Dass Deutschland - bei Roche zweitwichtigster Produktionsstandort nach den USA - das Rennen gegen die Wettbewerbs-Standorte in Kalifornien und Singapur gemacht hat, erklärt David LaPré, weltweit Chef der Pharma-Technik bei Roche, mit den hervorragenden industriellen Infrastruktur, die Deutschland bietet: eine hohe Qualifikation der Arbeitskräfte, die Stabilität und Kalkulierbarkeit des Arbeitsmarktes, die Forschungsinfrastruktur und ein umfassendes "supported business".

Es ist die Gesamtschau vieler auch weicher Faktoren, die letztendlich zu einer Entscheidung zugunsten von Penzberg geführt haben.

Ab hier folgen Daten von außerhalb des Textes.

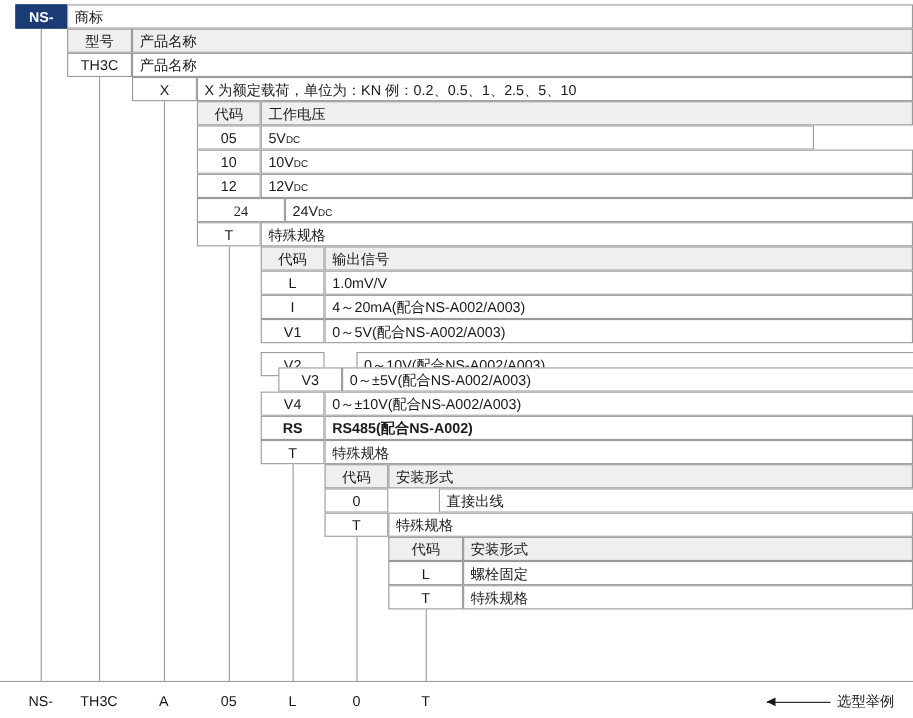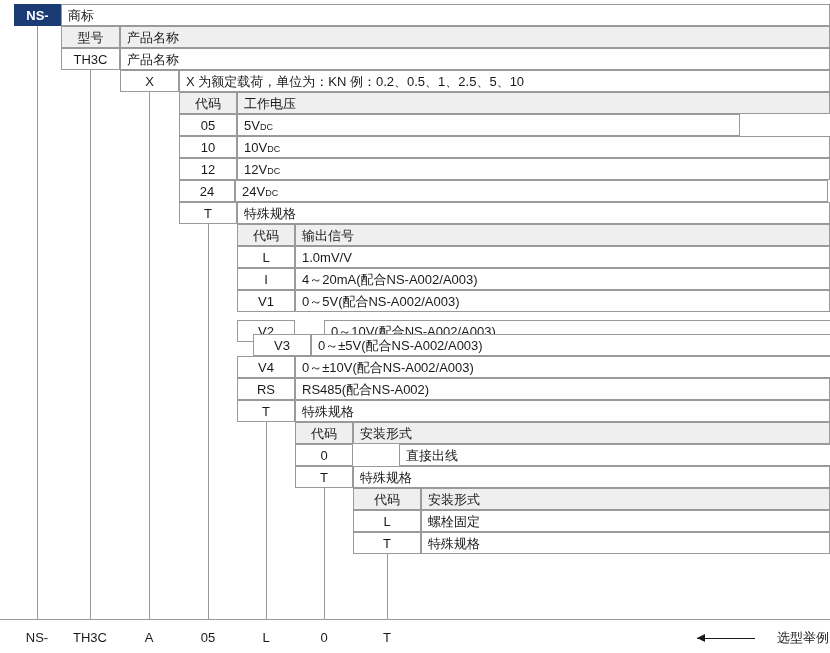--- a/index.html
+++ b/index.html
@@ -160,21 +160,21 @@
 
   <div class="row" style="left:179px; top:158px;">
     <div class="cell code" style="width:58px;">12</div>
     <div class="cell desc" style="width:593px;">
         <span class="unitcell">12V</span>
         <span class="sub">DC</span>
       </div>
   </div>
 
   <div class="row" style="left:179px; top:180px;">
-    <div class="cell code" style="width:56px;">24</div>
+    <div class="cell code" style="width:80px;font-family:Liberation Serif, serif;">24</div>
     <div class="cell desc" style="width:593px;">
         <span class="unitcell">24V</span>
         <span class="sub">DC</span>
       </div>
   </div>
 
   <div class="row" style="left:179px; top:202px;">
     <div class="cell code" style="width:58px;">T</div>
     <div class="cell desc" style="width:593px;">
         <span class="unitcell">特殊规格</span>
@@ -204,21 +204,21 @@
     <div class="cell desc" style="width:535px;margin-left:29px;">0～10V(配合NS-A002/A003)</div>
   </div>
   <div class="row" style="left:237px; top:334px;margin-left:16px;">
     <div class="cell code" style="width:58px;">V3</div>
     <div class="cell desc" style="width:631px;">0～±5V(配合NS-A002/A003)</div>
   </div>
   <div class="row" style="left:237px; top:356px;">
     <div class="cell code" style="width:58px;">V4</div>
     <div class="cell desc" style="width:543px;">0～±10V(配合NS-A002/A003)</div>
   </div>
-  <div class="row" style="left:237px; top:378px;">
+  <div class="row" style="left:237px; top:378px;font-weight:bold;">
     <div class="cell code" style="width:58px;">RS</div>
     <div class="cell desc" style="width:535px;">RS485(配合NS-A002)</div>
   </div>
   <div class="row" style="left:237px; top:400px;">
     <div class="cell code" style="width:58px;">T</div>
     <div class="cell desc" style="width:535px;">特殊规格</div>
   </div>
 
   <div class="row" style="left:295px; top:422px;">
     <div class="cell code head" style="width:58px;">代码</div>
@@ -259,16 +259,16 @@
   <div class="legend" style="left:14px;  top:630px; width:46px; text-align:center;">NS-</div>
   <div class="legend" style="left:62px;  top:630px; width:56px; text-align:center;">TH3C</div>
   <div class="legend" style="left:126px; top:630px; width:46px; text-align:center;">A</div>
   <div class="legend" style="left:185px; top:630px; width:46px; text-align:center;">05</div>
   <div class="legend" style="left:243px; top:630px; width:46px; text-align:center;">L</div>
   <div class="legend" style="left:301px; top:630px; width:46px; text-align:center;">0</div>
   <div class="legend" style="left:364px; top:630px; width:46px; text-align:center;">T</div>
 
   <div class="arrowwrap" style="left:697px; top:629px;">
     <div class="arrowline"></div>
-    <div class="legend" style="position:relative; left:16px; top:0;">选型举例</div>
+    <div class="legend" style="position:relative; left:0; top:0;">选型举例</div>
   </div>
 
 </div>
 
 </body></html>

Wäre es allein nach dem Faktor Innovationsfreundlichkeit gegangen, dann hätte möglicherweise Singapur das Rennen gemacht.

Dort aber ist beispielsweise der Arbeitsmarkt aufgrund eines harten Wettbewerbs vieler Industrien hoch volatil - und das ist bei der Langfristigkeit von Pharmaprojekten eher ein Nachteil.

"Made in Germany ist wichtig - Used in Germany wird immer wichtiger"

Gleichwohl würde sich Pfundner mehr Aufgeschlossenheit gegenüber Innovationen im deutschen Markt wünschen.

Und zwar auch deshalb, weil der Pharmastandort Deutschland immer exportabhängiger werde. Deutschland sei Leit- und Referenzmarkt für viele andere Länder. "Made in Germany ist wichtig, genauso aber auch: used in Germany."

Hier sieht Pfundner ein Ungleichgewicht: Sieben Milliarden Euro beträgt der Umsatz der gesetzlichen Krankenkassen für patentgeschützte Arzneimittel, bewertet zu Herstellerabgabepreisen.

Aber elf Milliarden Euro fallen bei den forschenden Unternehmen für Forschungsaufwendungen, Löhne, Steuern und Sozialversicherungsbeiträge an.

Starke Wertschöpfungseffekte

Vor dem Hintergrund kontraproduktiver Erfahrungen mit einer Vielzahl gesundheitspolitischer Interventionen, die primär das Ziel verfolgten, die Kosten der Arzneimittelversorgung zu begrenzen, haben sich die forschenden Unternehmen von Ökonomen ein neues Argumentationsinstrumentarium erarbeiten lassen: das Gesundheits-Satellitenkonto, das die volkswirtschaftlichen Effekte der industriellen Gesundheitswirtschaft exakt wiedergibt.

Es misst die Effekte auf Wertschöpfung, Arbeitsplätze, Lohnsummen, Steuer- und Sozialversicherungsleistungen in der Pharma-Industrie direkt sowie auf vor- und nachgelagerte Branchen, beispielsweise Forschungsinstitute oder Universitäten, die mit Pharma-Unternehmen zusammenarbeiten.

Roche beispielsweise hat 14.000 Mitarbeiter in Deutschland. Durch die Kooperation mit anderen Unternehmen und Institutionen entstehen aber weitere 36.000 Arbeitsplätze.